I really enjoyed Skyward Sword, for many reasons I can get into later (a full review is most likely forthcoming), but strangely Enslaved: Odyssey to the West was the game that captivated me the most.  On reflection, I agree with a lot of the points that Michael Abbot mentioned in his thoughts on the game ( but I don't share his overall opinion.

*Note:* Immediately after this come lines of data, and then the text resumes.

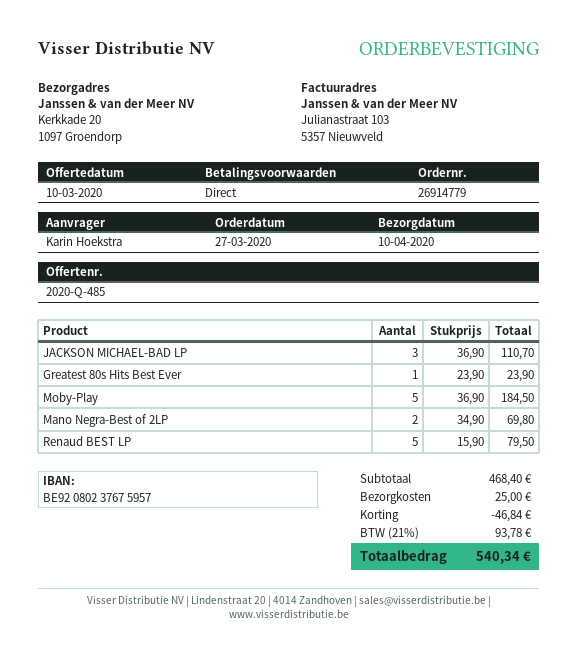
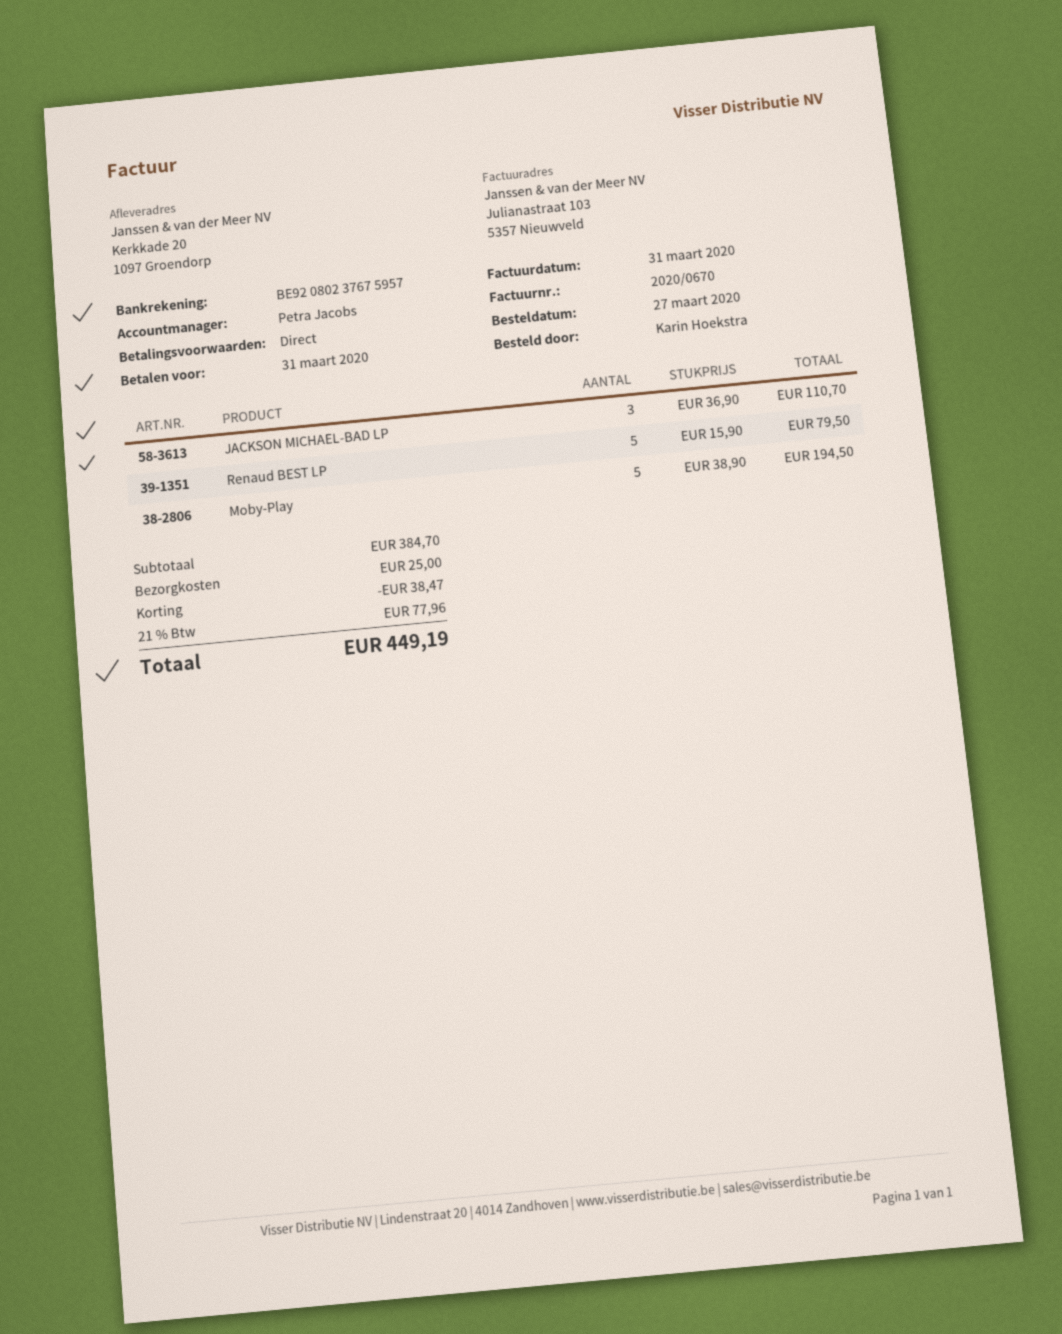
Greatest 80s Hits Best Ever: 1 x 23.90 = 23.90 -> none
Moby-Play: 5 x 36.90 = 184.50 -> 5 x 38.90 = 194.50
Mano Negra-Best of 2LP: 2 x 34.90 = 69.80 -> none
subtotal: 468.40 -> 384.70
discount: 46.84 -> 38.47
tax: 21% = 93.78 -> 21% = 77.96
total: 540.34 -> 449.19

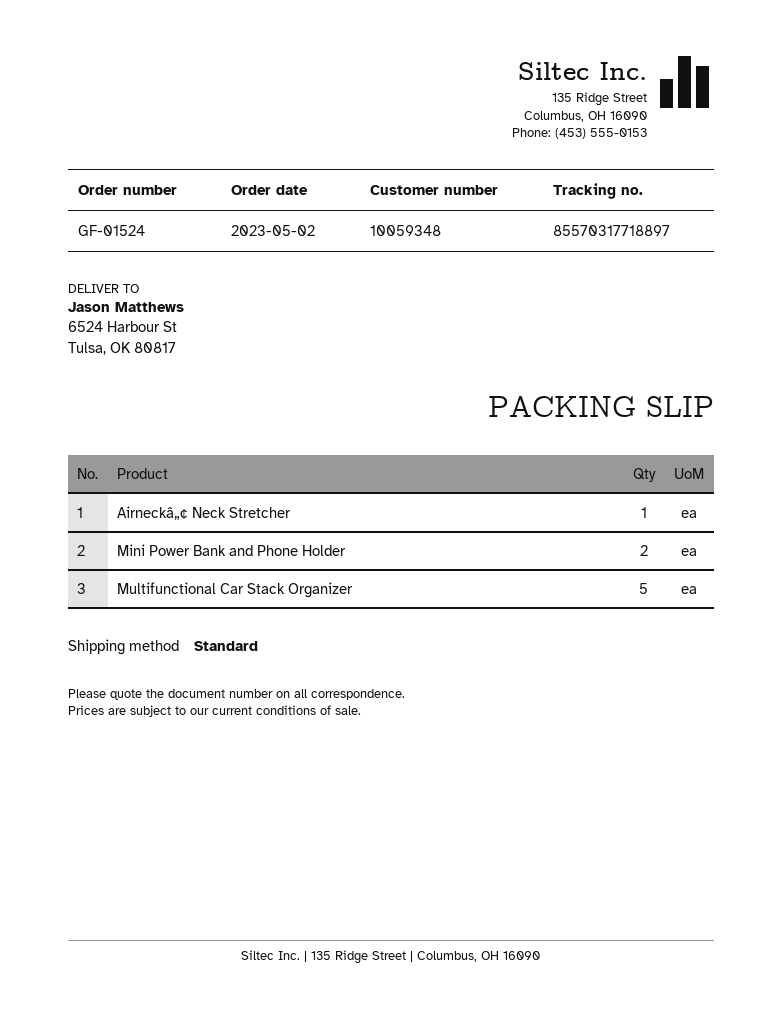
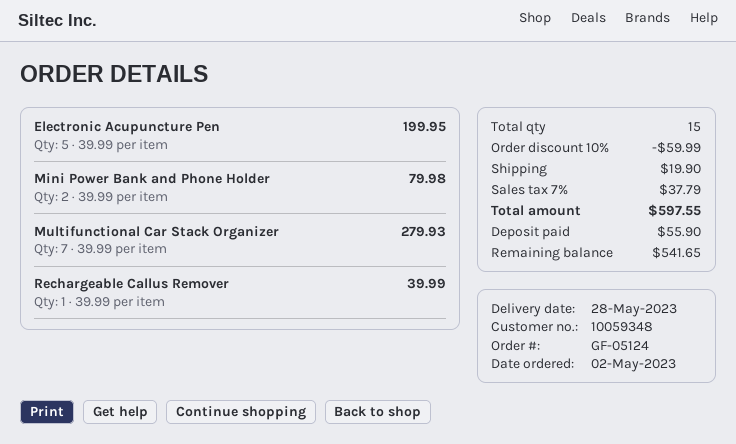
order number: GF-01524 -> GF-05124
Airneckâ„¢ Neck Stretcher: 1 -> none
Multifunctional Car Stack Organizer: 5 -> 7
Electronic Acupuncture Pen: none -> 5
Rechargeable Callus Remover: none -> 1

In Enslaved: Odyssey to the West you play as man named Monkey who has recently been captured by a slavers' airship in the future, and after making his escape he is forced into slavery again by a fellow escapee who wants him to help her escort her back home.  The setting appears to be hundreds of years or so into the future, after a war has left the world in ruins, but with a brilliant twist that makes this game much more appealing a world than any Fallout game, or similar game set in an apocalypse.  You play in a variety of locations (most notably post-apocalypse New York City) which, devoid of a populace, have been reclaimed by nature in every nook and cranny.  There is a special kind of feeling of running and jumping through abandoned, crumbling architecture while surrounded on every sides by colorful greenery and nature.

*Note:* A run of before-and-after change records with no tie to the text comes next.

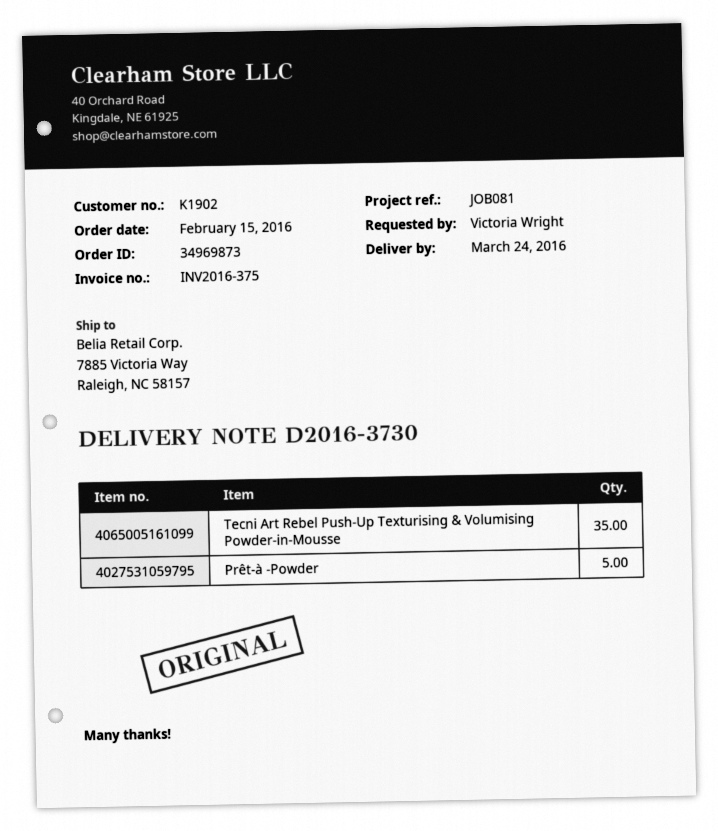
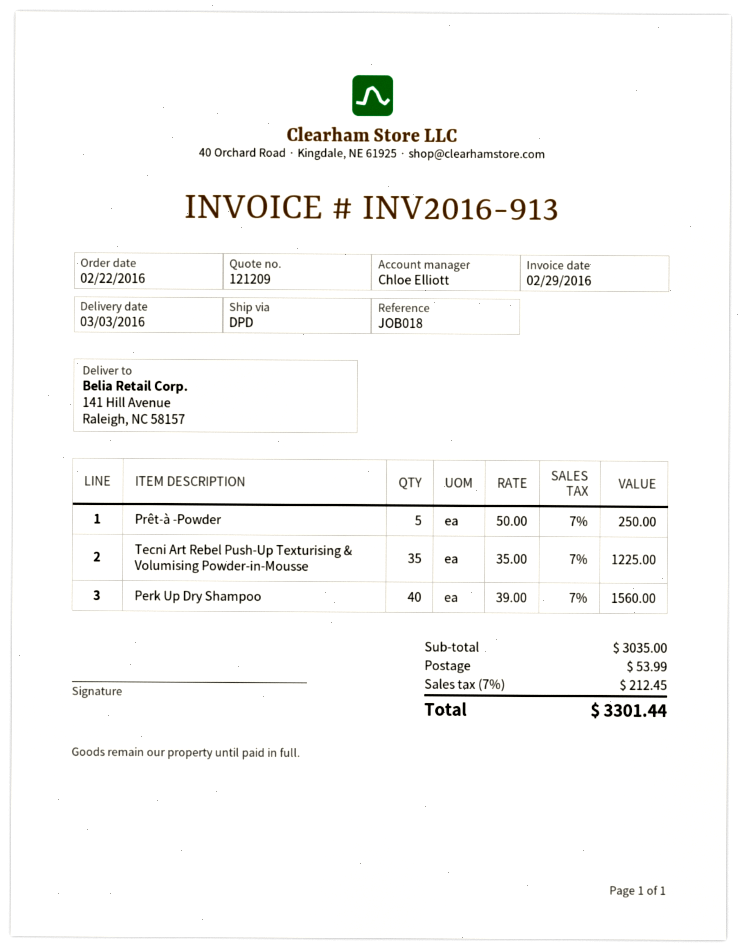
order date: 2016-02-15 -> 2016-02-22
delivery date: 2016-03-24 -> 2016-03-03
invoice number: INV2016-375 -> INV2016-913
reference: JOB081 -> JOB018
ship to: 7885 Victoria Way, Raleigh, NC 58157 -> 141 Hill Avenue, Raleigh, NC 58157
Perk Up Dry Shampoo: none -> 40

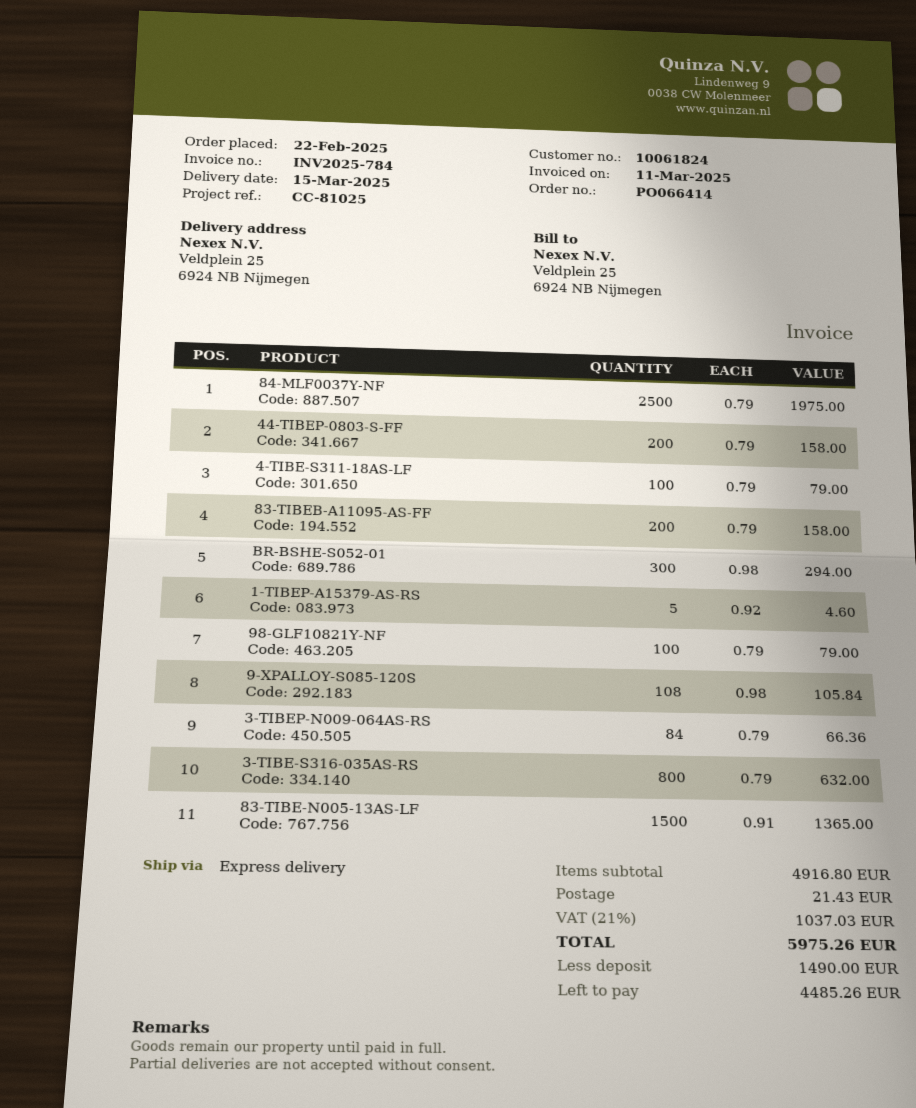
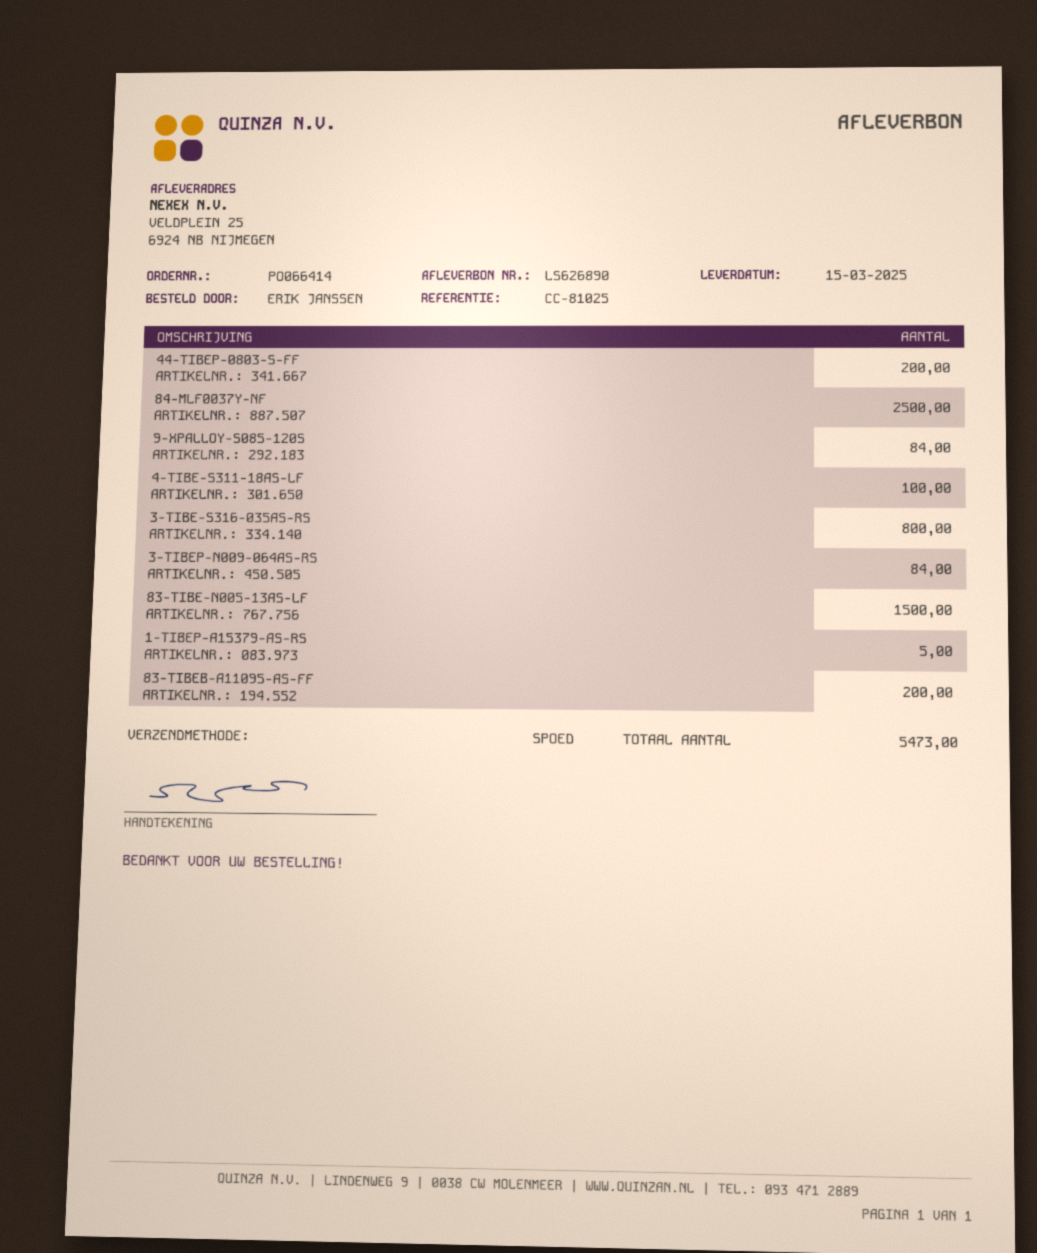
BR-BSHE-S052-01: 300 -> none
98-GLF10821Y-NF: 100 -> none
9-XPALLOY-S085-120S: 108 -> 84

The main antagonists that monkey will face are a variety of combat droids, and unlike other games with close-quarters melee combat, the camera sits just as close to Monkey as it does during the exploration, instead of taking an overhead view of the action.  This aspect of the game, which can allow for your enemies to fit in cheap hits on your back has been justifiably noted as an annoyance that takes away most people's enjoyment of the game, and I must admit that at first I too found it odd.  However, there is a counter for this: though this is a limiting factor in the fights, it also added for me a greater degree of excitement and investment in the battles.  As Monkey pounded away at the enemies in front of him, in my heart I was pleading with my adversary, "Blow up now! Blow up now!  They're right behind me!"  After a successful and stressful fight, the camera often shows your final hit breaking through the enemy as it crumbles into pieces, with a close-up on Monkey's strained and enraged face.

Due in part to my own involvement from the camera being right up in the action, as well as the brutal nature of Monkey's fighting style, I found myself getting more into each of the fights in this game than any game in a long time. Right now I wonder, what would it be like to see Kratos this close, to watch him really putting every bit of himself into the fight just the way Monkey does...  It's a nice thought for me.

My last thought on the game I talked about in my Twitter.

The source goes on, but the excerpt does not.